🤖 AI Summary
Existing long-context benchmarks predominantly focus on few-shot classification, lacking systematic evaluation of models’ ability to induce implicit functional patterns from hundreds to thousands of examples and generalize to novel instances.
Method: We introduce MIR-Bench, the first long-context benchmark for multi-example contextual inductive reasoning. It generates interpretable, difficulty-stratified, multi-format sequences via controllable synthetic functions; formally defines evaluation protocols for hundred- and thousand-example induction; and integrates programmatic verification, chain-of-thought (CoT) prompting, and noise-robust assessment.
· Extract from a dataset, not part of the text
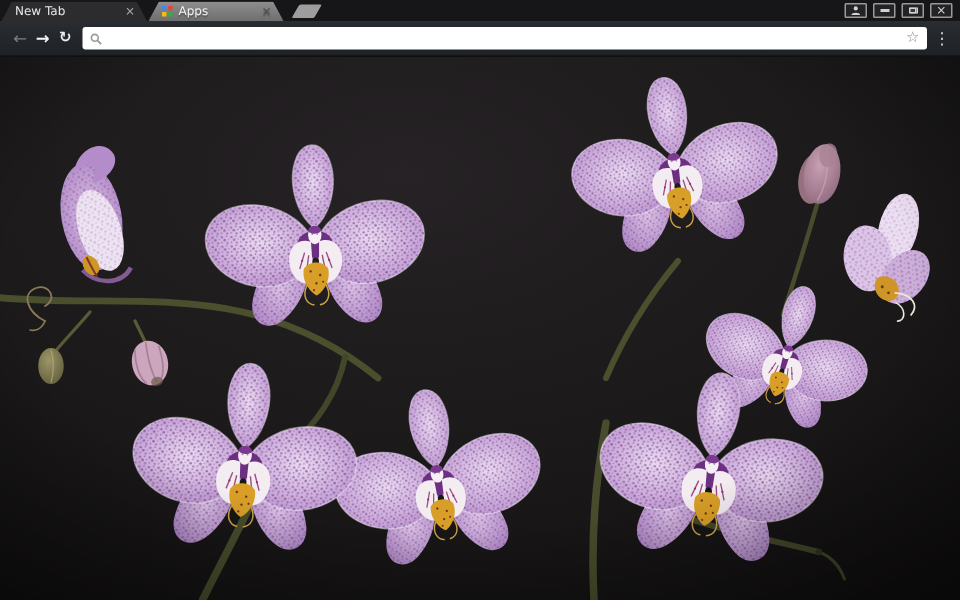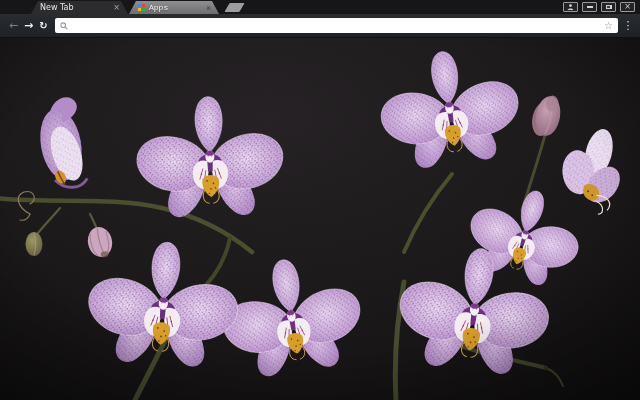"New Tab" .tab { margin-left: 30px -> none }
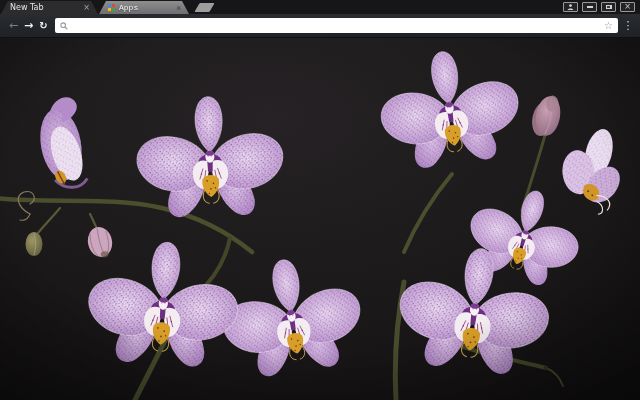"Apps" .tab.inactive { font-family: Liberation Mono, monospace -> none }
Contribution/Results: Our systematic evaluation reveals that state-of-the-art long-context models underperform significantly relative to their short-context counterparts on such tasks. CoT yields gains only at moderate example scales, not at scale extremes. We identify critical performance bottlenecks—including context-length-dependent degradation in pattern abstraction and generalization—and delineate concrete optimization pathways for future model and prompt engineering.
📝 Abstract
Inductive Reasoning (IR), the ability to summarize rules from examples and apply on new ones, has long been viewed as a primal ability for general intelligence and widely studied by cognitive science and AI researchers. Many benchmarks have been proposed to measure such ability for Large Language Models (LLMs); however, they focus on few-shot (usually $<$10) setting and lack evaluation for aggregating many pieces of information from long contexts. On the other hand, the ever-growing context length of LLMs have brought forth the novel paradigm of many-shot In-Context Learning (ICL), which addresses new tasks with hundreds to thousands of examples without expensive and inefficient fine-tuning. However, many-shot evaluations are mostly focused on classification (a very limited aspect of IR), and popular long-context LLM tasks such as Needle-In-A-Haystack (NIAH) seldom require complicated intelligence for integrating many pieces of information. To fix the issues from both worlds, we propose MIR-Bench, the first many-shot in-context inductive reasoning benchmark that asks LLM to induce output via input-output examples from underlying functions with diverse data format. Based on MIR-Bench, we study many novel problems for inductive reasoning and many-shot ICL, including robustness against erroneous shots and the effect of Chain-of-Thought (CoT), and acquired insightful findings.